▶ _EXERCISE INSTRUCTIONS_: Each record below should be output verbatim, without pictures.

──────────

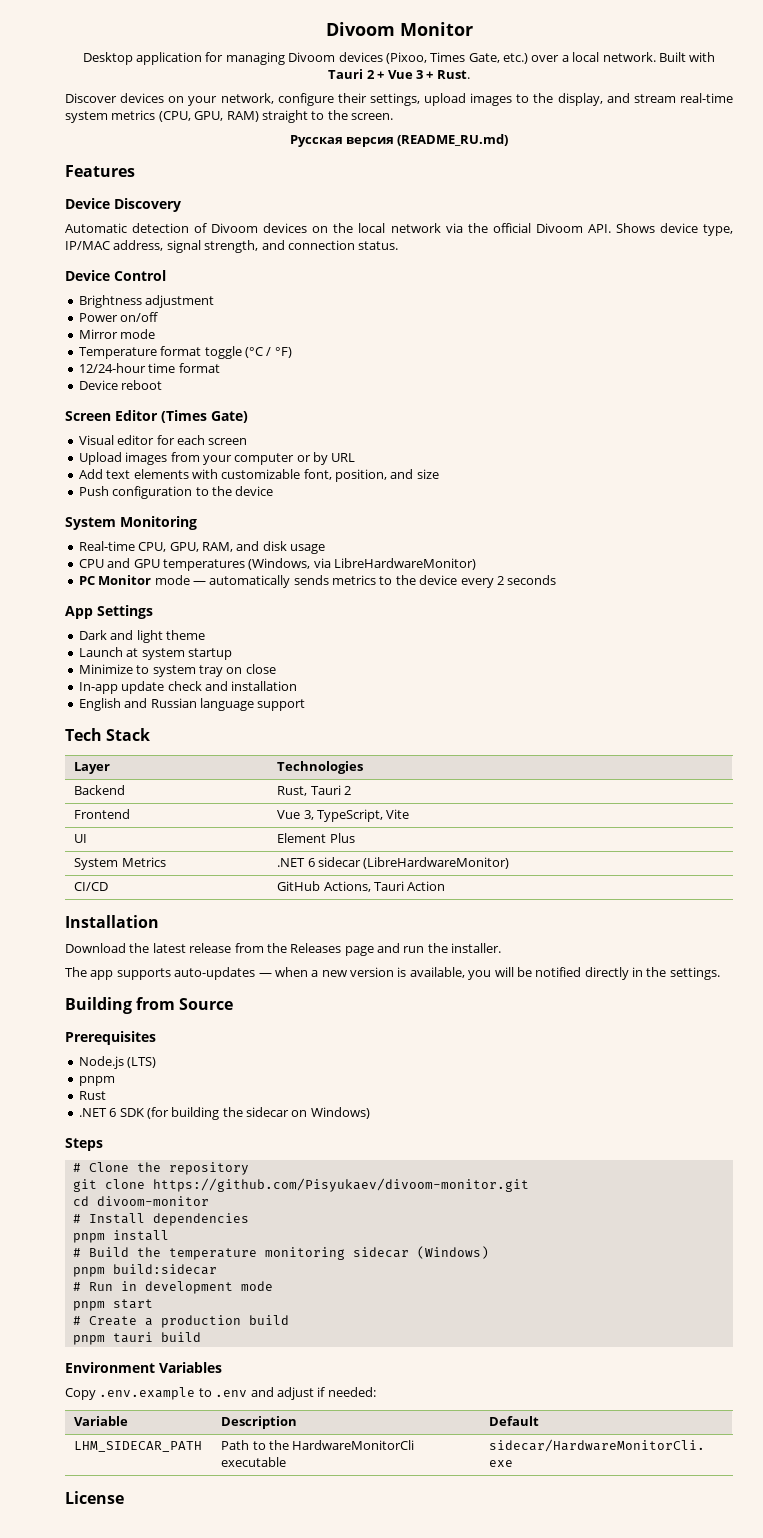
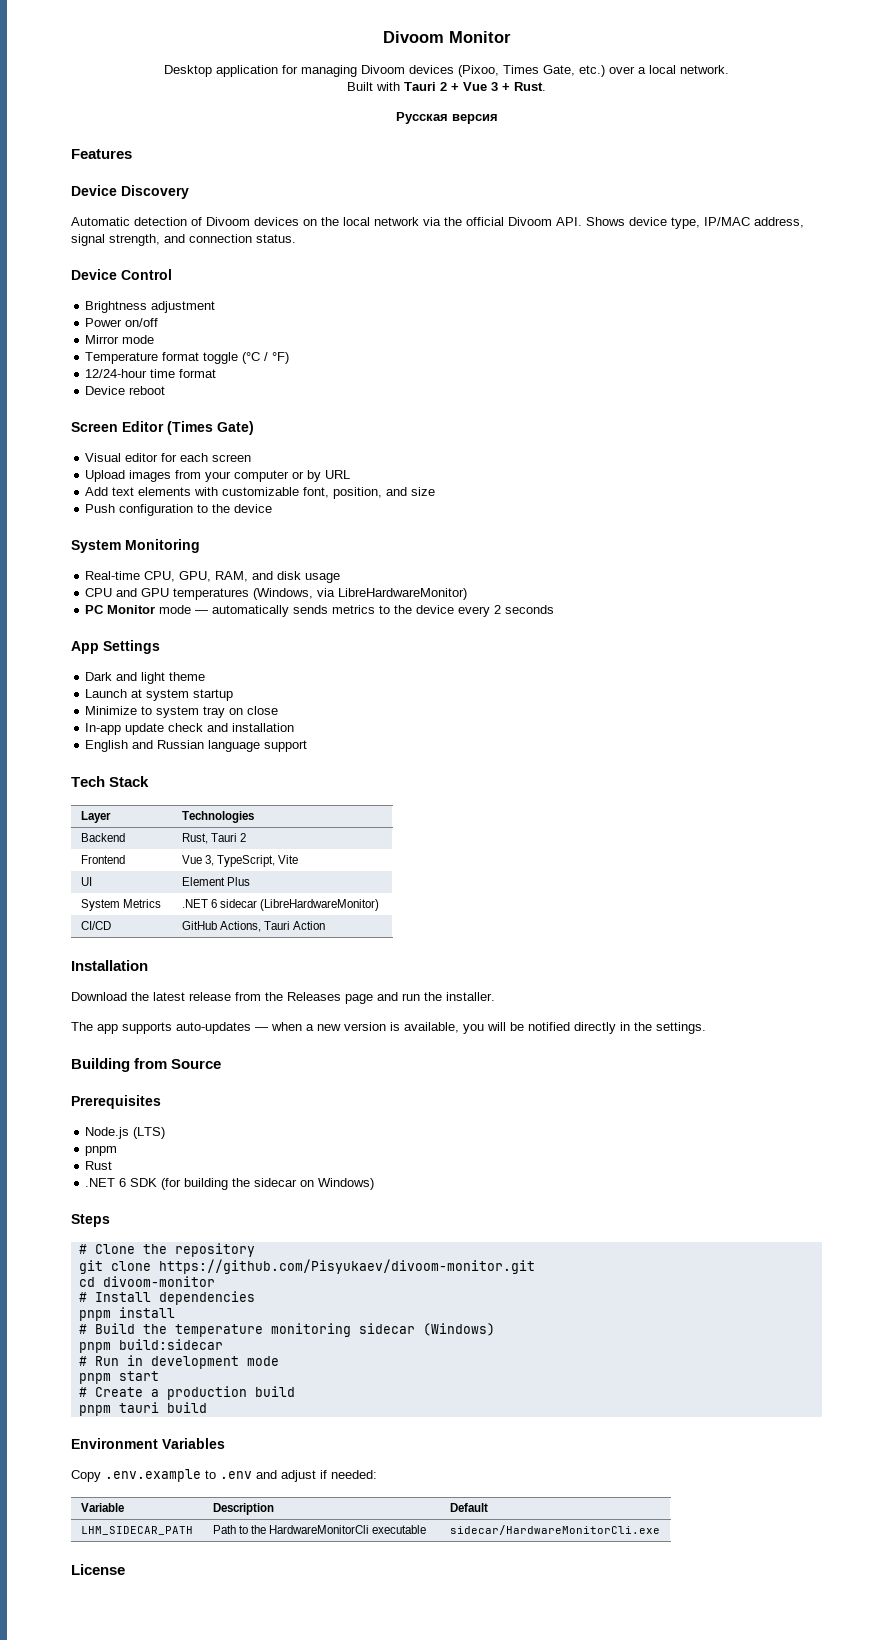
- Desktop application for managing Divoom devices (Pixoo, Times Gate, etc.) over a local network. Built with Tauri 2 + Vue 3 + Rust.
+ Desktop application for managing Divoom devices (Pixoo, Times Gate, etc.) over a local network.
+ Built with Tauri 2 + Vue 3 + Rust.
- Discover devices on your network, configure their settings, upload images to the display, and stream real-time system metrics (CPU, GPU, RAM) straight to the screen.
- Русская версия (README_RU.md)
+ Русская версия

──────────

▶ _ANSWER FOR THE TASK_:
- Desktop application for managing Divoom devices (Pixoo, Times Gate, etc.) over a local network. Built with Tauri 2 + Vue 3 + Rust.
+ Desktop application for managing Divoom devices (Pixoo, Times Gate, etc.) over a local network.
+ Built with Tauri 2 + Vue 3 + Rust.
- Discover devices on your network, configure their settings, upload images to the display, and stream real-time system metrics (CPU, GPU, RAM) straight to the screen.
- Русская версия (README_RU.md)
+ Русская версия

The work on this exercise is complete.